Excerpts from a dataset
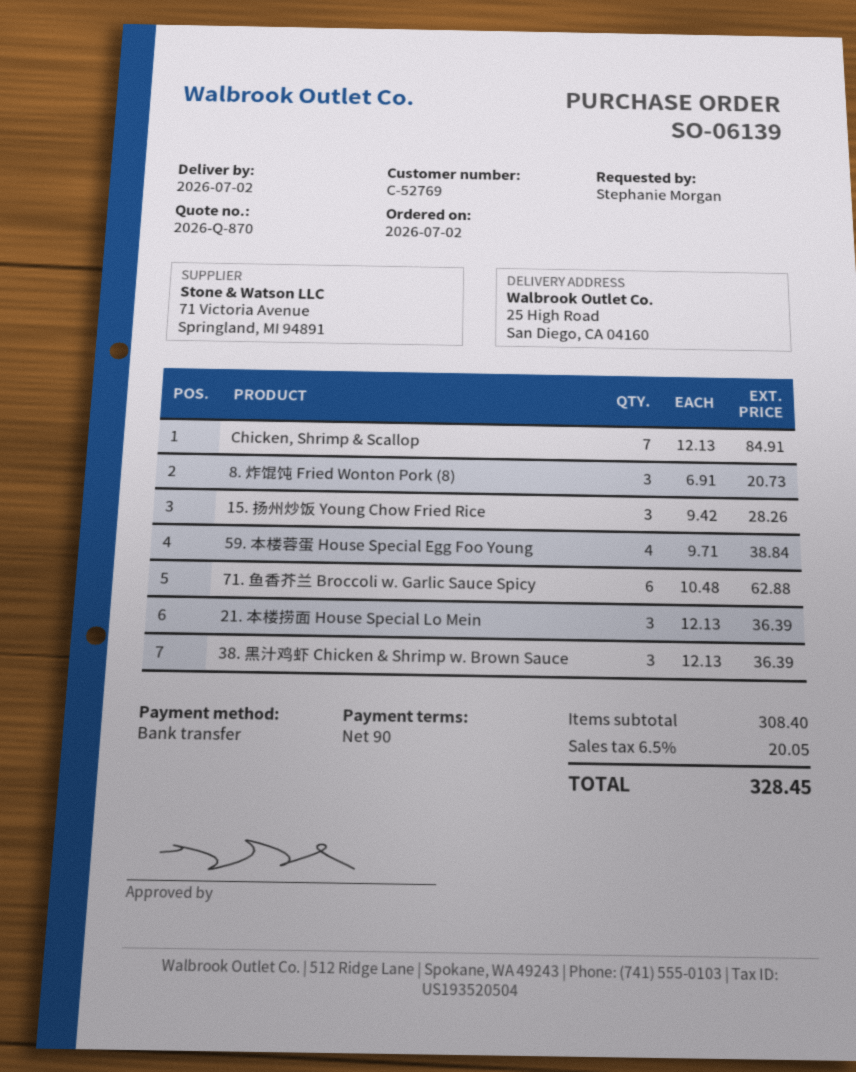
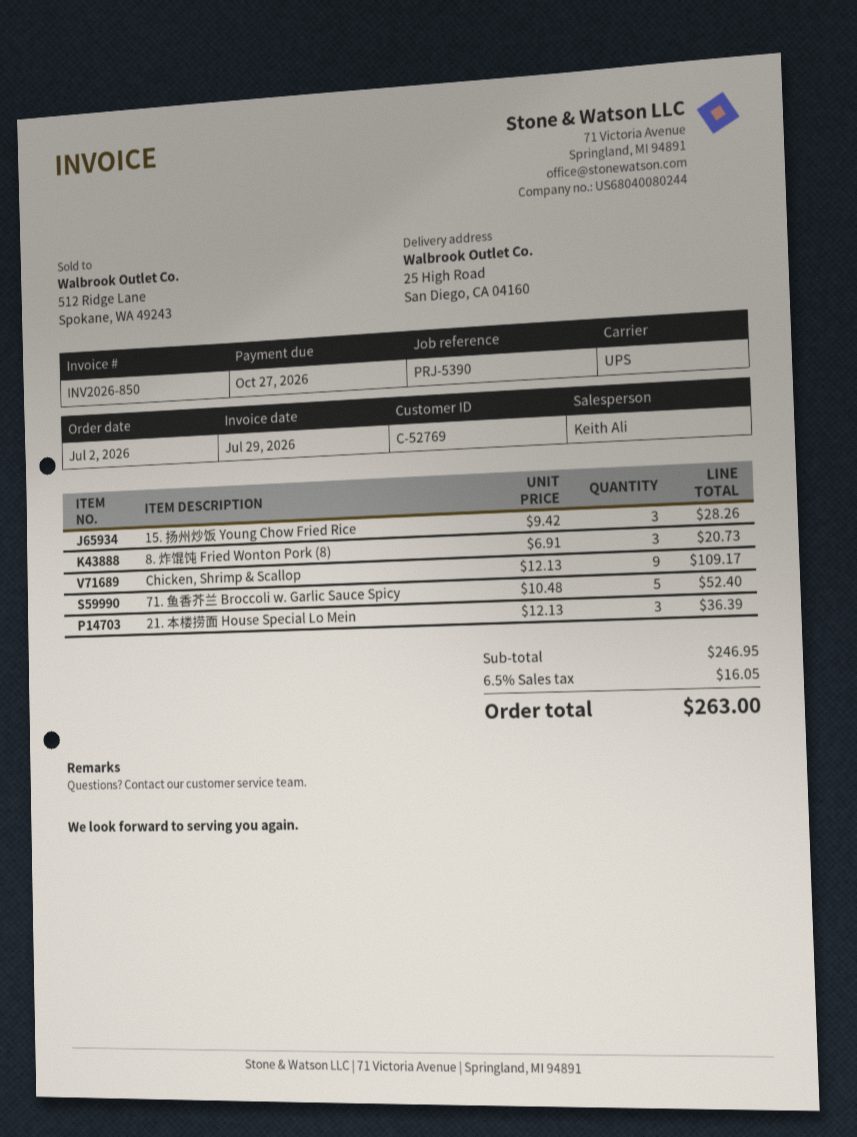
Chicken, Shrimp & Scallop: 7 x 12.13 = 84.91 -> 9 x 12.13 = 109.17
59. 本楼蓉蛋 House Special Egg Foo Young: 4 x 9.71 = 38.84 -> none
71. 鱼香芥兰 Broccoli w. Garlic Sauce Spicy: 6 x 10.48 = 62.88 -> 5 x 10.48 = 52.40
38. 黑汁鸡虾 Chicken & Shrimp w. Brown Sauce: 3 x 12.13 = 36.39 -> none
subtotal: 308.40 -> 246.95
tax: 6.5% = 20.05 -> 6.5% = 16.05
total: 328.45 -> 263.00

* Task objective *
Give back all of the data exactly, but not the pictures.

* Result below *
Chicken, Shrimp & Scallop: 7 x 12.13 = 84.91 -> 9 x 12.13 = 109.17
59. 本楼蓉蛋 House Special Egg Foo Young: 4 x 9.71 = 38.84 -> none
71. 鱼香芥兰 Broccoli w. Garlic Sauce Spicy: 6 x 10.48 = 62.88 -> 5 x 10.48 = 52.40
38. 黑汁鸡虾 Chicken & Shrimp w. Brown Sauce: 3 x 12.13 = 36.39 -> none
subtotal: 308.40 -> 246.95
tax: 6.5% = 20.05 -> 6.5% = 16.05
total: 328.45 -> 263.00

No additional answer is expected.